Use Tableau to Connect to DuckDB

Brock Tibert
4 min readSep 24, 2022

I recently came across a situation where DuckDB fit the need on a recent project. The ask was to demonstrate the construction of a data pipeline and highlight the analytical possibilities of a spatial tracking dataset. DuckDB is an impressive in-process single-file database that proved to be blazingly fast, but also an absolute delight to code against.

To expand upon my use case, I needed to prototype an ETL pipeline that would be scaled out to process about 10GB of data each day. This is a drop in the bucket for FAANG-like orgs, but for most SMBs, this can be a daunting task, especially for small analytics teams that tend to work with shared data on a network and run their analyses locally.

DuckDB has a great API, and using the python client library was a snap. Moreover, the performance is amazing; SELECT * from table on tables with 1.5M rows and 50+ columns results in full dataframes in only a few seconds. DuckDB is a great way to introduce performance for those who need to consider local options before expanding/scaling to the cloud.

To demonstrate the analytical possibilities for the client, I wanted to build a dashboard in Tableau but found the resources on connecting to DuckDB quite limited.

Below is aimed to be a quick start guide for those who may want to follow a similar analytical path.

Setup

While DuckDB provides a number of Client APIs, this guide will focus on development in python.

  1. Install the DuckDB library into your python environment via pip install duckdb
  2. You will need to download the JDBC driver for use in Tableau. You can download the JDBC jar file here.
  3. Tableau provides instructions on where to place the downloaded jar file here. In my case, because I am on a Mac, I placed the jar file in ~/Library/Tableau/Drivers.

With the necessary components in place, the simple script below will create a small DuckDB database with a single table in python.

import duckdb
import string
import random
import pandas as pd
# connect to DuckDB.
# This will create an instance if it doesn't already exist
con = duckdb.connect("data/example.db")# create the table in DuckDB
SQL = """
CREATE TABLE example(a INTEGER, b VARCHAR, c BOOLEAN, d REAL);
"""
con.execute(SQL)
# confirm the table exists
con.execute("PRAGMA show_tables;").fetch_df()

Note above, I am using .fetch_df() to return the results as a pandas Dataframe.

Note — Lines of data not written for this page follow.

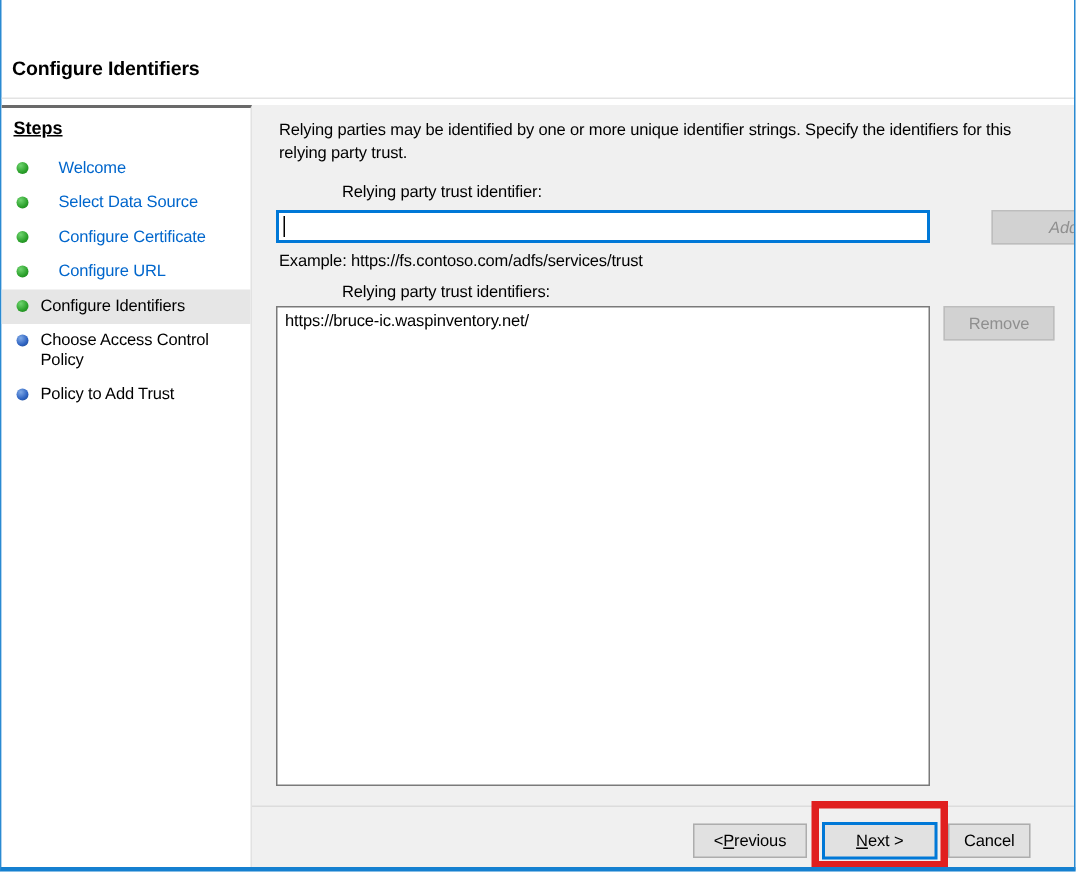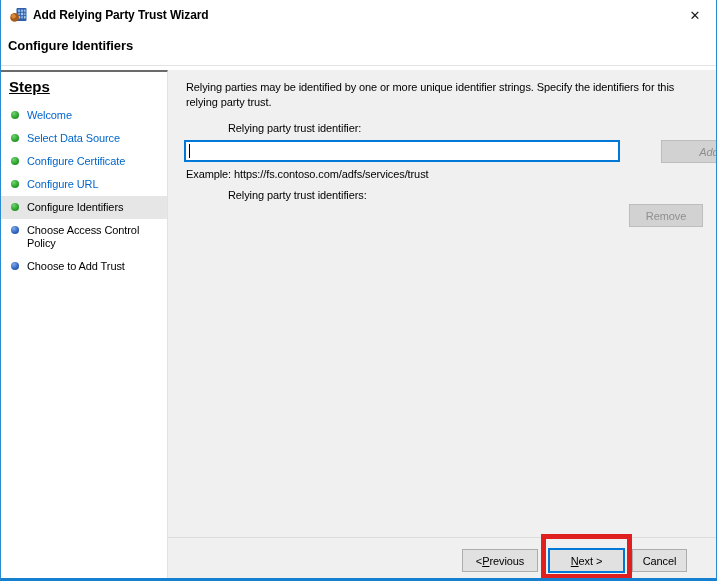--- a/index.html
+++ b/index.html
@@ -91,24 +91,6 @@
 
 <div class="window">
 
-  <div class="titlebar">
-    <svg class="app-icon" viewBox="0 0 17 16">
-      <rect x="6.5" y="1" width="10" height="13" rx="1" fill="#2f5fa8"></rect>
-      <rect x="8" y="2.5" width="2.2" height="2.4" fill="#8fb4e8"></rect>
-        <rect x="11" y="2.5" width="2.2" height="2.4" fill="#8fb4e8"></rect>
-        <rect x="14" y="2.5" width="1.6" height="2.4" fill="#8fb4e8"></rect>
-      <rect x="8" y="5.8" width="2.2" height="2.4" fill="#7ba7dd"></rect>
-        <rect x="11" y="5.8" width="2.2" height="2.4" fill="#aac8f0"></rect>
-        <rect x="14" y="5.8" width="1.6" height="2.4" fill="#7ba7dd"></rect>
-      <rect x="8" y="9.1" width="2.2" height="2.4" fill="#aac8f0"></rect>
-        <rect x="11" y="9.1" width="2.2" height="2.4" fill="#7ba7dd"></rect>
-        <rect x="14" y="9.1" width="1.6" height="2.4" fill="#aac8f0"></rect>
-      <circle cx="4.6" cy="10.4" r="4.4" fill="#a85a18"></circle>
-      <circle cx="3.6" cy="9.2" r="2.2" fill="#e0913e" opacity="0.85"></circle>
-    </svg>
-    <span class="title-text">Add Relying Party Trust Wizard</span>
-    <span class="close-btn">✕</span>
-  </div>
 
   <div class="page-header">Configure Identifiers</div>
   <div class="header-rule"></div>

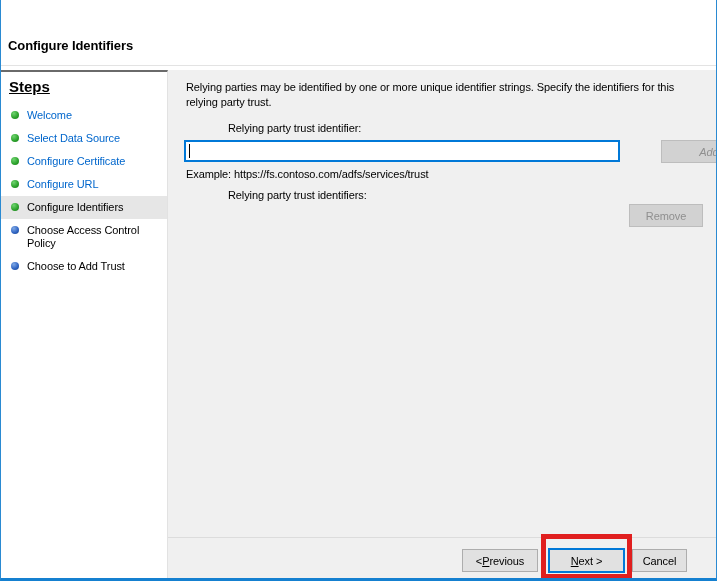--- a/index.html
+++ b/index.html
@@ -38,7 +38,7 @@
     border-top: 2px solid #6a6a6a;
     border-right: 1px solid #e2e2e2;
   }
-  .steps-title { font-size: 15px; font-weight: 700; margin: 6px 0 9px 8px; color: #000; text-decoration: underline; }
+  .steps-title { font-size: 12px; font-weight: 700; margin: 6px 0 9px 8px; color: #000; text-decoration: underline; }
   .step { position: relative; padding: 5px 6px 5px 26px; line-height: 13px; letter-spacing: -0.1px; }
   .step .dot {
     position: absolute; left: 10px; top: 7px; width: 8px; height: 8px; border-radius: 50%;

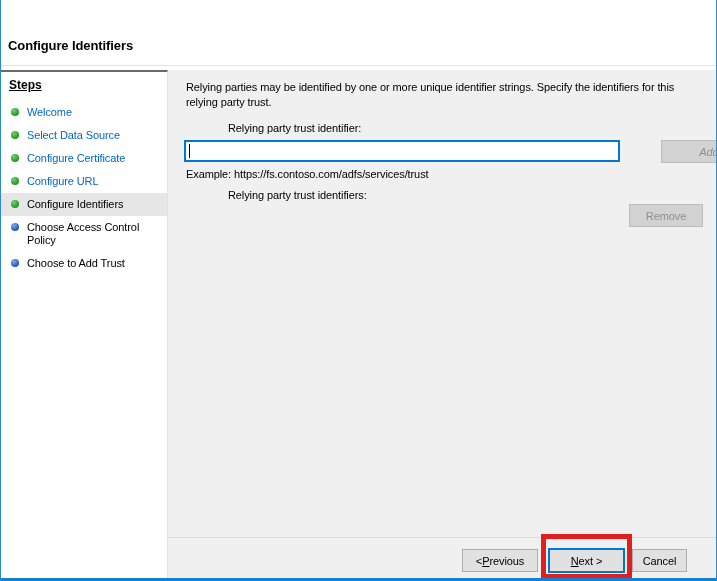--- a/index.html
+++ b/index.html
@@ -46,7 +46,7 @@
   .step.completed .dot { background: radial-gradient(circle at 35% 30%, #6fd46f, #2aa02a 60%, #1c7a1c); }
   .step.current  .dot { background: radial-gradient(circle at 35% 30%, #6fd46f, #2aa02a 60%, #1c7a1c); }
   .step.upcoming .dot { background: radial-gradient(circle at 35% 30%, #7fa9e6, #2d62c1 60%, #1d457f); }
-  .step.completed .step-label { color: #0066cc; }
+  .step.completed .step-label { color: #0066cc; margin-left: 12px; }
   .step.current { background: #e6e6e6; }
   .step.current .step-label, .step.upcoming .step-label { color: #000; }
   

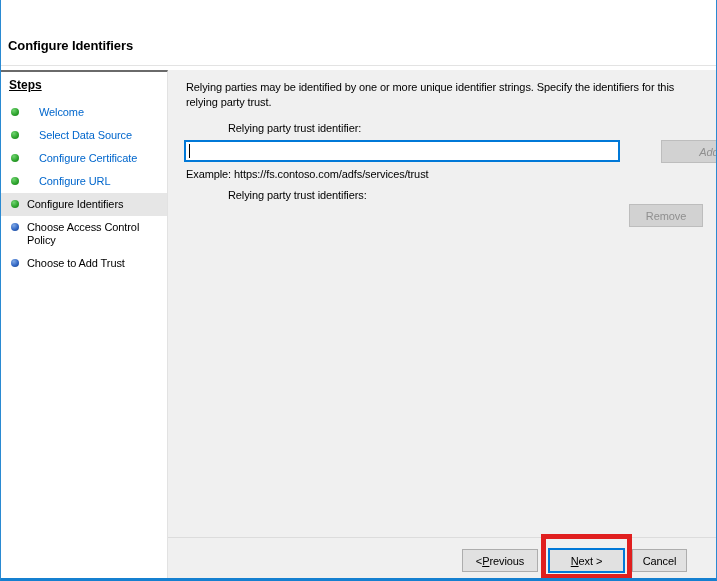--- a/index.html
+++ b/index.html
@@ -138,6 +138,9 @@
   <div class="example">Example: https://fs.contoso.com/adfs/services/trust</div>
 
   <div class="field-label lbl-identifiers">Relying party trust identifiers:</div>
+  <div class="listbox">
+    <div class="list-item">https://bruce-ic.waspinventory.net/</div>
+  </div>
   <button class="btn btn-remove" aria-disabled="true">Remove</button>
 
   <div class="footer-rule"></div>

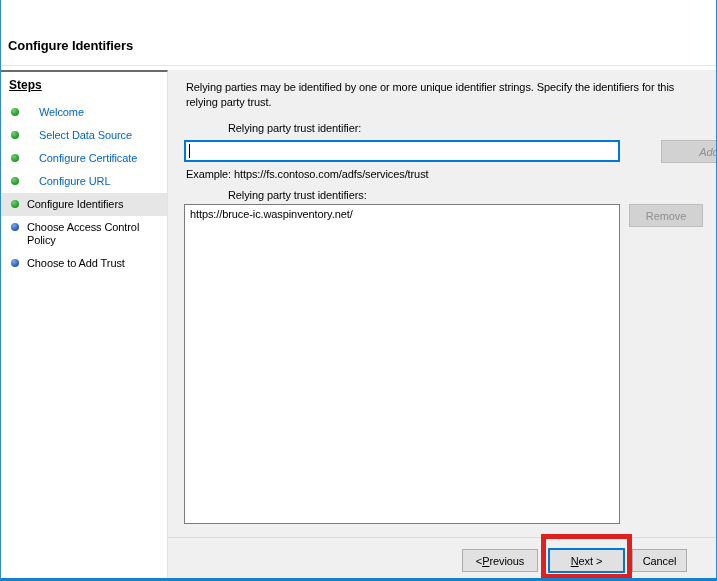--- a/index.html
+++ b/index.html
@@ -123,7 +123,7 @@
     </div>
     <div class="step upcoming">
       <span class="dot"></span>
-      <span class="step-label">Choose to Add Trust</span>
+      <span class="step-label">Policy to Add Trust</span>
     </div>
   </div>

With the schema setup, we can insert data directly into DuckDB from pandas quite easily.

# create a simple dataset
data = {'a': list(range(3)),
'b': list(string.ascii_lowercase[:3]),
'c': [True, False, True],
'd': [random.random() for _ in range(3)]}
# make the dictionary a dataframe
df = pd.DataFrame(data)
# insert the dataframe into the table defined above
con.execute("INSERT INTO example SELECT * FROM df")

To confirm that the data exists:

# confirm the data exists in the table
con.execute("SELECT * from example").fetch_df()
a b c d
0 0 a True 0.529113
1 1 b False 0.780074
2 2 c True 0.004097

Connect Tableau to DuckDB

With the DuckDB jar downloaded and placed in the appropriate folder for Tableau, we can now setup a connection to our small DuckDB database.

  1. Select Other Databases (JDBC) from a To a Server section on the Connect screen.
  2. The connection string should be setup as follows: jdbc:duckdb:///path/path/data/example.db It’s worth noting that this is the fully qualified path to the location of the DuckDB you created programmatically. While there are number of ways to access this path, if you are using VS Code, simply right-click on the file and select Copy Path.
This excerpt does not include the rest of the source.